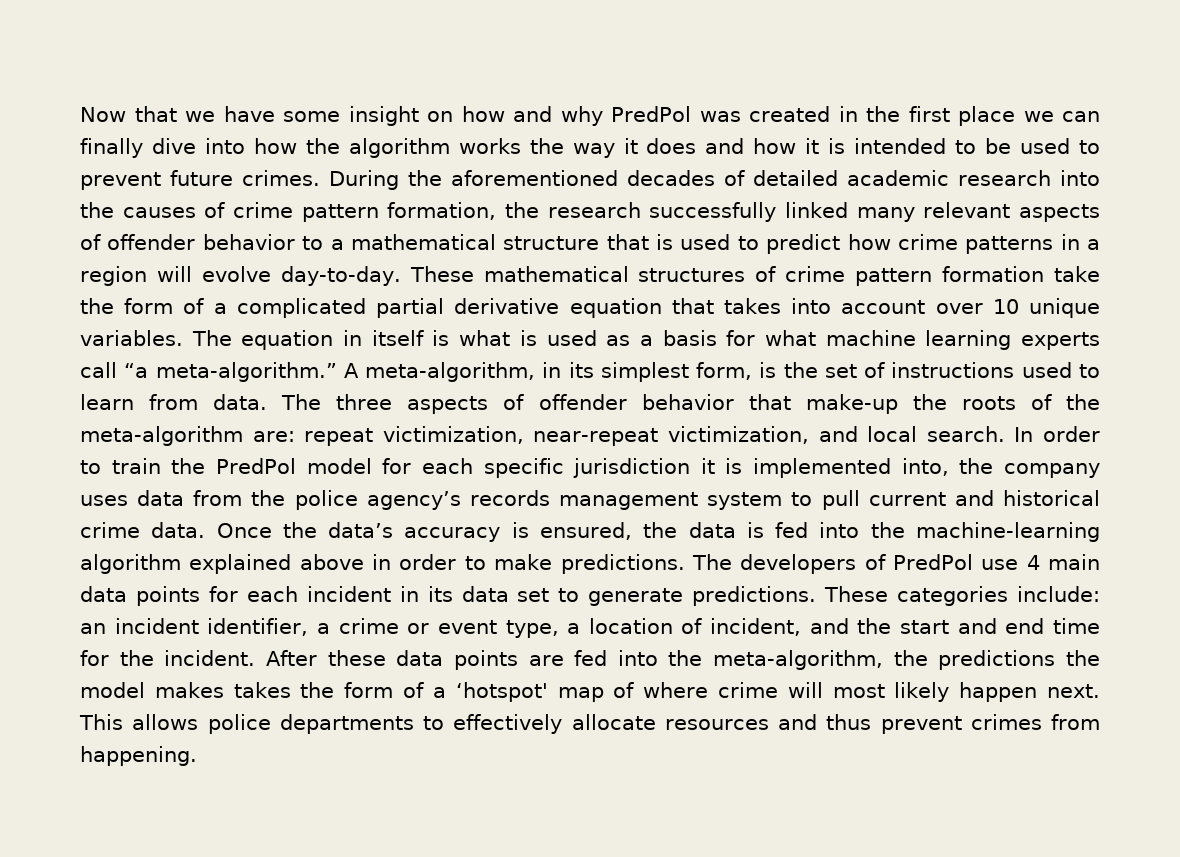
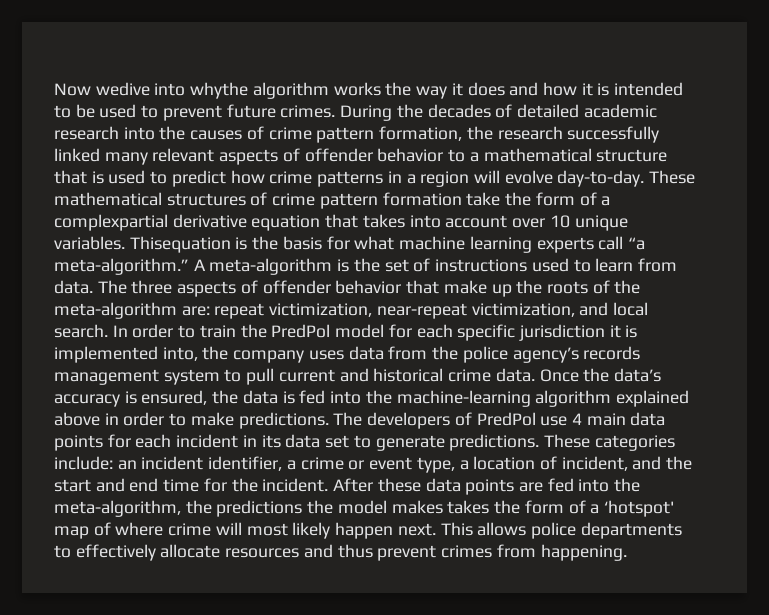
- Now that we have some insight on how and why PredPol was created in the first place we can finally dive into how the algorithm works the way it does and how it is intended to be used to prevent future crimes.
+ Now wedive into whythe algorithm works the way it does and how it is intended to be used to prevent future crimes.
- During the aforementioned decades of detailed academic research into the causes of crime pattern formation, the research successfully linked many relevant aspects of offender behavior to a mathematical structure that is used to predict how crime patterns in a region will evolve day-to-day.
+ During the decades of detailed academic research into the causes of crime pattern formation, the research successfully linked many relevant aspects of offender behavior to a mathematical structure that is used to predict how crime patterns in a region will evolve day-to-day.
- These mathematical structures of crime pattern formation take the form of a complicated partial derivative equation that takes into account over 10 unique variables.
+ These mathematical structures of crime pattern formation take the form of a complexpartial derivative equation that takes into account over 10 unique variables.
- The equation in itself is what is used as a basis for what machine learning experts call “a meta-algorithm.”
+ Thisequation is the basis for what machine learning experts call “a meta-algorithm.”
- A meta-algorithm, in its simplest form, is the set of instructions used to learn from data.
+ A meta-algorithm is the set of instructions used to learn from data.
- The three aspects of offender behavior that make-up the roots of the meta-algorithm are: repeat victimization, near-repeat victimization, and local search.
+ The three aspects of offender behavior that make up the roots of the meta-algorithm are: repeat victimization, near-repeat victimization, and local search.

⁂

(AIM OF THE TASK):
Could you repeat exactly the lines in the listing above from the one with "Now wedive into" down to the one with "- The three"? Include both of those lines.

(YOUR SOLUTION):
+ Now wedive into whythe algorithm works the way it does and how it is intended to be used to prevent future crimes.
- During the aforementioned decades of detailed academic research into the causes of crime pattern formation, the research successfully linked many relevant aspects of offender behavior to a mathematical structure that is used to predict how crime patterns in a region will evolve day-to-day.
+ During the decades of detailed academic research into the causes of crime pattern formation, the research successfully linked many relevant aspects of offender behavior to a mathematical structure that is used to predict how crime patterns in a region will evolve day-to-day.
- These mathematical structures of crime pattern formation take the form of a complicated partial derivative equation that takes into account over 10 unique variables.
+ These mathematical structures of crime pattern formation take the form of a complexpartial derivative equation that takes into account over 10 unique variables.
- The equation in itself is what is used as a basis for what machine learning experts call “a meta-algorithm.”
+ Thisequation is the basis for what machine learning experts call “a meta-algorithm.”
- A meta-algorithm, in its simplest form, is the set of instructions used to learn from data.
+ A meta-algorithm is the set of instructions used to learn from data.
- The three aspects of offender behavior that make-up the roots of the meta-algorithm are: repeat victimization, near-repeat victimization, and local search.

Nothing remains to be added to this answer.